Antes de que yo pudiese ir hacia mi  habitación, ella emparedaba mi cara entres sus manos frías, me atusaba de nuevo el flequillo y venciendo mi resistencia me besaba otra vez en la frente.

Yo me metía en la cama a toda prisa, porque solamente había una estufa para toda la casa en un extremo del pasillo, justo al lado de la puerta que daba al comedor.
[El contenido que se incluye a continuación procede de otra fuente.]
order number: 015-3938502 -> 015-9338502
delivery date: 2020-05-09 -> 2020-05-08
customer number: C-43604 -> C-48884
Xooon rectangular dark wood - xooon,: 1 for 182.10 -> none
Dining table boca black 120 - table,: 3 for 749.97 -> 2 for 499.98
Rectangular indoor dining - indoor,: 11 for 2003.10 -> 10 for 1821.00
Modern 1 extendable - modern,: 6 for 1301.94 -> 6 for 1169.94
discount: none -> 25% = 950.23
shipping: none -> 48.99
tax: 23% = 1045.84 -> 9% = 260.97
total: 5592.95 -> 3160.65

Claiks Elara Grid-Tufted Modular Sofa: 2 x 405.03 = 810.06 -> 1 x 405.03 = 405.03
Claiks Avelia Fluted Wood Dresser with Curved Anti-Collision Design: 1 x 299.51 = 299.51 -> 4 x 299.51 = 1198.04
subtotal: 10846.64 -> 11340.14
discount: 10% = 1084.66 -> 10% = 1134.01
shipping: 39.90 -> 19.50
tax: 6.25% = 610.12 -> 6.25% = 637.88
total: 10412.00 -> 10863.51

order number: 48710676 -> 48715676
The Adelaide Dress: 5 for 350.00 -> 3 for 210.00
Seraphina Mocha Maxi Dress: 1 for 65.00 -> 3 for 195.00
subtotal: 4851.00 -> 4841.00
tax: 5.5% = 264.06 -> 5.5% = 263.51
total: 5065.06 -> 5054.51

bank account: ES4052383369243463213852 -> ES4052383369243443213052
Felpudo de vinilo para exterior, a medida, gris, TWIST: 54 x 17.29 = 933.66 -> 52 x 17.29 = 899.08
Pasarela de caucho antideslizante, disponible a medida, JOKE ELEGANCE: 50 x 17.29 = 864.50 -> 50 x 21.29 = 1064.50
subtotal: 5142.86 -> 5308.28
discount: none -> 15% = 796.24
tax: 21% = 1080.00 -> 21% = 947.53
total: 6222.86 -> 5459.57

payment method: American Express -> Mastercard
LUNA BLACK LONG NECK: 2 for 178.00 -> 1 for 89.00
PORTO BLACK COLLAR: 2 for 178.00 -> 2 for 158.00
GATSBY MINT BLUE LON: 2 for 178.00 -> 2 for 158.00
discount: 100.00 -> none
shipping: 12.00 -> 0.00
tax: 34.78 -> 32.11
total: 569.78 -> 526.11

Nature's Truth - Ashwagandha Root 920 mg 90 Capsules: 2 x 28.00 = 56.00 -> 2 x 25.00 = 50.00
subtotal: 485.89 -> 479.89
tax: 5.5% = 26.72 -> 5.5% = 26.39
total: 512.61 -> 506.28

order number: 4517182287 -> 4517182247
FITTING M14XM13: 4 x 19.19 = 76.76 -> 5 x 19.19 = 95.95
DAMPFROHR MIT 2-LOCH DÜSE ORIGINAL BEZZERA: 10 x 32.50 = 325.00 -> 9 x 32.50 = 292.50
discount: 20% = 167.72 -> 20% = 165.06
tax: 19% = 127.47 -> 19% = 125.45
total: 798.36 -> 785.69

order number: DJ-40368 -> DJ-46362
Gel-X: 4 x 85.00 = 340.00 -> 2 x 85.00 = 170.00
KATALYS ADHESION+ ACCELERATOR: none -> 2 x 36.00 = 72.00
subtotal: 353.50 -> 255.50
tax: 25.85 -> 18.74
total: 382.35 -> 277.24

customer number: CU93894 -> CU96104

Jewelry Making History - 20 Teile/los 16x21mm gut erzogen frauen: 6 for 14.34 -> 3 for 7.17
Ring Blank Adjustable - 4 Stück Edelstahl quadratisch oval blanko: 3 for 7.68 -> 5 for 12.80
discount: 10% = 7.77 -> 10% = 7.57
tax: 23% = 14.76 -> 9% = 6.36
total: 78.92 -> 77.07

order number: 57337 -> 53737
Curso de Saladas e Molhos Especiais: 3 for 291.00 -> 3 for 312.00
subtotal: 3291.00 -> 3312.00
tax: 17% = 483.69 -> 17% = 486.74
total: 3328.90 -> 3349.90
Cuando por fin entraba en calor, arropado hasta la nariz  bajo la frazada, no tardaba en quedarme dormido y a menudo soñaba con los olores lejanos a  trigo, a leche  recién ordeñada y a sopas de ajo que flotaban  en el aire remoto de los veranos de  la casa donde nació mamá.

5 comentarios:

ESTER dijo...

De nuevo, felicidades!

Para mí, los mitos no existen.

Un beso, Ester

El Pobrecito Hablador del Siglo XXI dijo...

¡Gracias Ester!
...y existen en cuanto que tienen una palabra que los nombra, igual que los fantasmas, los espíritus, y hasta la mismísima Atlántida.
Prueba de esto que te digo son, por ejemplo, las palabras Europa derechos, ó democracia

Besos

ESTER dijo...

Los espíritus y fantasmas no pueden palparse, Europa derechos y democacia tampoco....
Según la RAE, mito: invención, fantasía.
Quizás sí que son mitos...te doy la razón. Esta vez.

Ester

Ana Rodríguez Fischer dijo...

Ignoro por qué eran tiempos tan escuálaidos... Y sinembaaaargo,laliteratura... tus líneas y recuerdosssss, esta constanciaaaaa.
Abrazos!

El Pobrecito Hablador del Siglo XXI dijo...

Bueno Esther, gracias, pero tampoco te fíes demasiado de las definiciones de la RAE porque solamente desciben realidades, y la realidad no es de fiar.

Ana, yo creo que sí que sabes por qué eran tiempos tan escualidos; todos los que vivieron aquella época lo saben, lo sabemos. Sin embargo, ahora, en la distancia, la memoria los convierte en nostalgia, en escenas atesoradas.